Gotta be quick tonight, friends, as I have sat in front of this screen too long already today!
Creating and putting together slides for three upcoming distinct and related presentations, I am happy to report continued synthesis in my position on the relationships between personal resilience, culture of wellness, and efficiency of practice in medicine.
Drivers of burnout are systemic, no question, and not related to individual physicians’ lack of resilience and strength. And yet, it will be up to us physicians, more than any other group, to lead change and make the system better for all of us, physicians and patients alike. But we will not do it ourselves. We must engage so many other stakeholders—hospital administrators, nurses and other care providers, insurance and pharmaceutical companies (by way of their leaders), and, of course, patients.

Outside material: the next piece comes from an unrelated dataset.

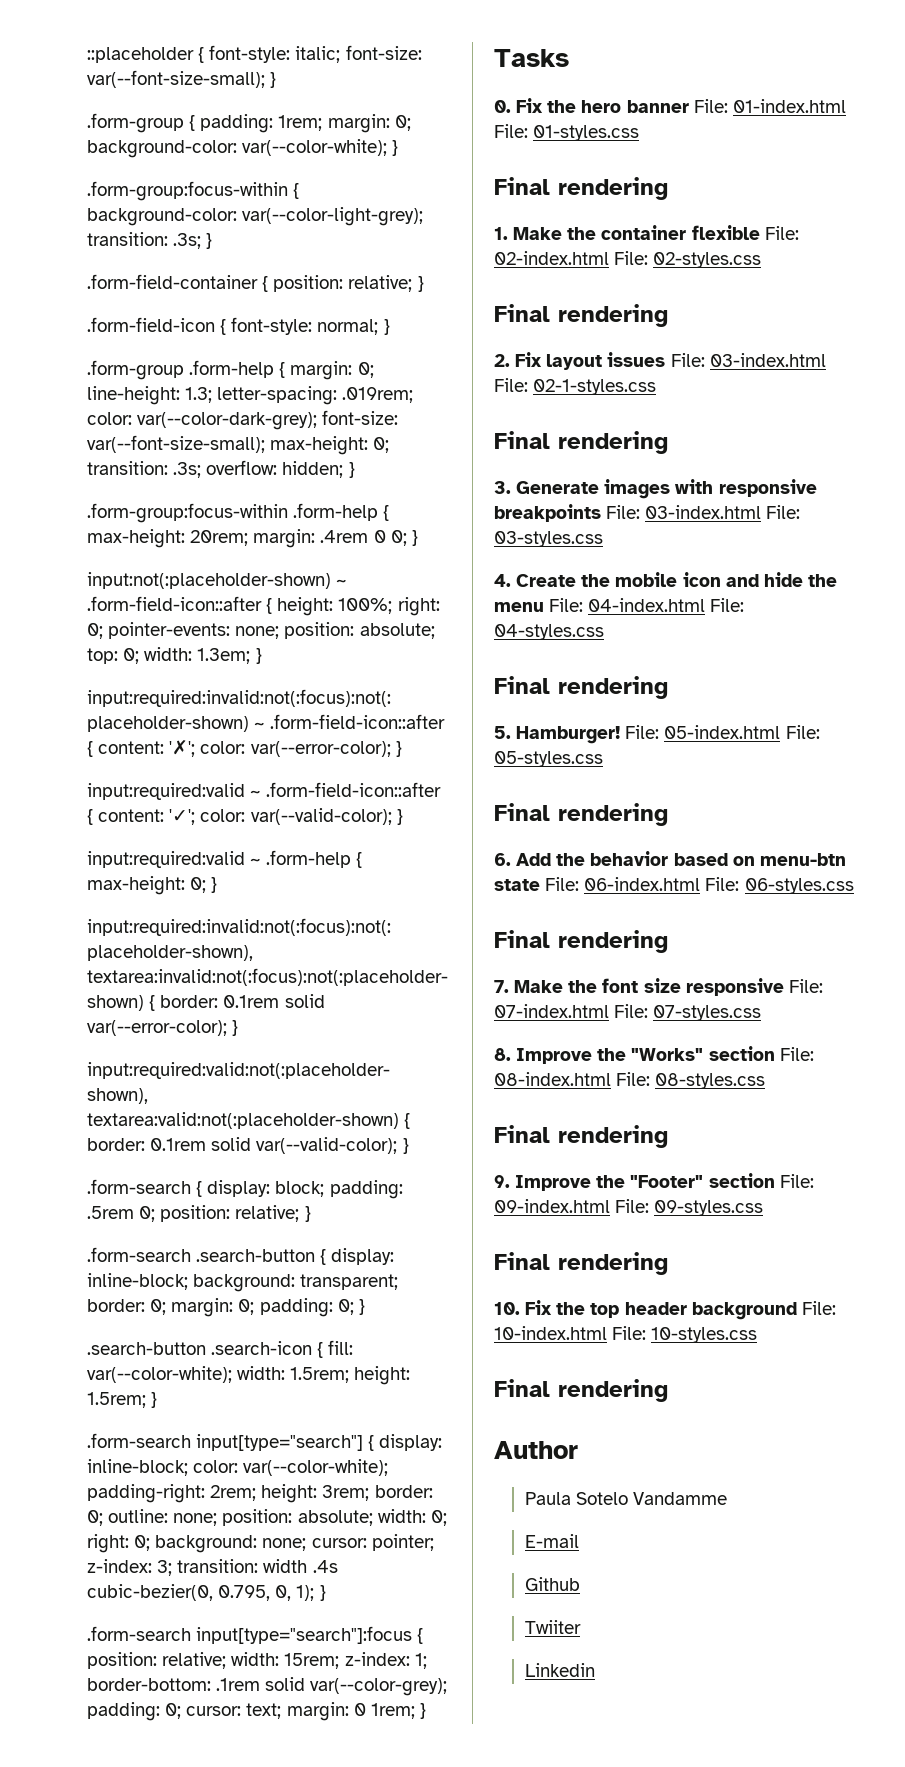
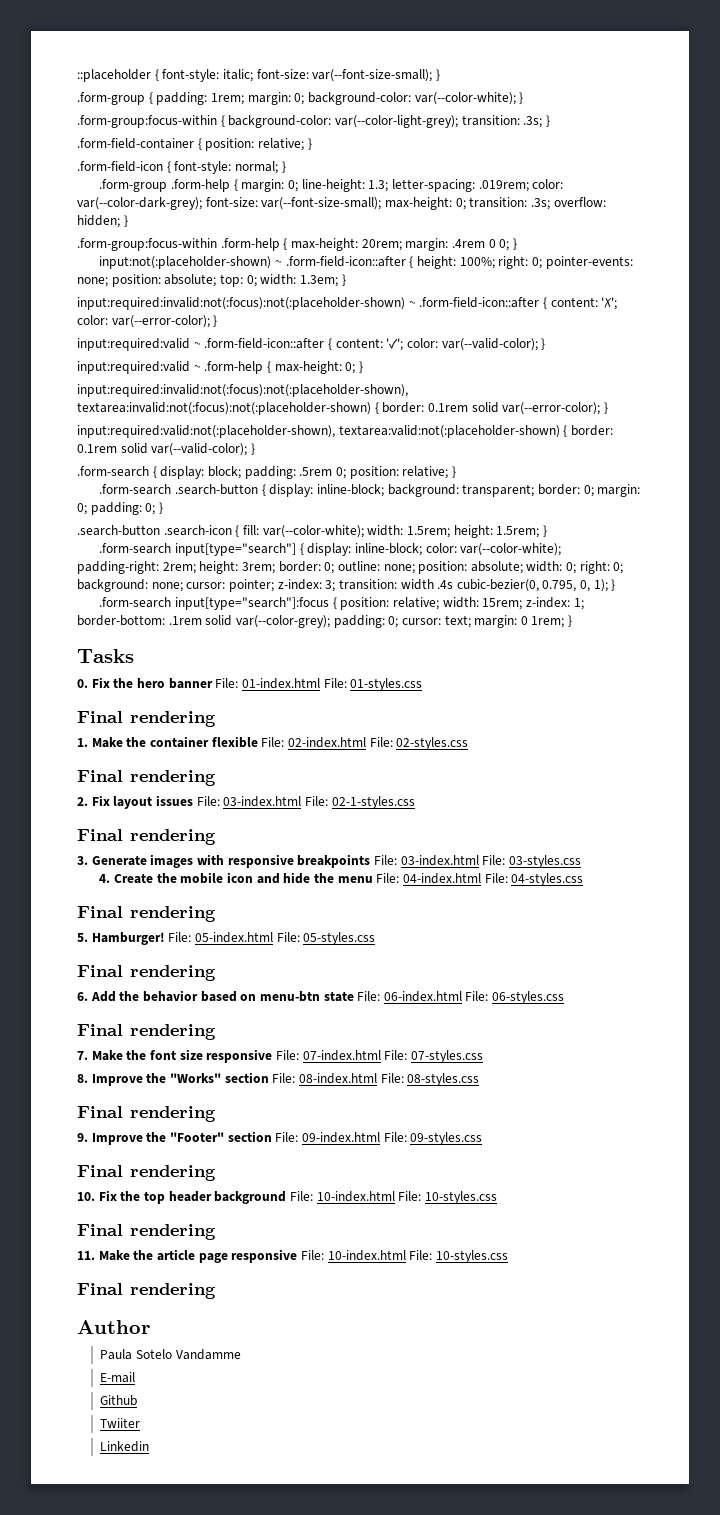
(668, 1390) none -> [77,1249,508,1263] [77,1283,216,1299] // 11. Make the article page responsive File: 10-index.html File: 10-styles.css // Final rendering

How can we engage any of these groups of people effectively? Do we expect productive conversations and collaborative decision making when we stomp on the offensive with righteous indignation and passive-aggressive name calling? Even if our language is polished, people can feel our underlying attitude and can tell when we’re not fully authentic.
I still think it starts with self-care. Because if I’m not well, I cannot show up my best for anyone else.
Be The Change You Seek:
How can I be all of these things, which I referenced last week, if I am sleep-deprived, wired on caffeine, skipping meals, and not connected to my emotional support network? I finally made my own visual for the reciprocal nature of our habits:
If I am attuned and attentive, then the bottom four serve to hold up my relationships, which is how I interface and interact with the universe. I am one node in multiple subsystems, all connected, overlapping and integrated in larger and layered super-systems. So the best thing I can do for the universe—to keep the systems intact and optimal—is make myself the strongest, most stable, most reliable node I can be. I recently attended a strategy meeting where I learned the SWOT framework: for any given project and the people trying to implement it, what are the Strengths, Weaknesses, Opportunities, and Threats? It occurred to me to apply this framework to my habits:
It really does show how each domain relates to and influences each other one, and makes it all pretty concrete, especially how stress threatens almost everything.
So in the interests of self-care, and in order to care my best for everyone and everything around me, I will now do today’s free 7 minute workout and get to bed.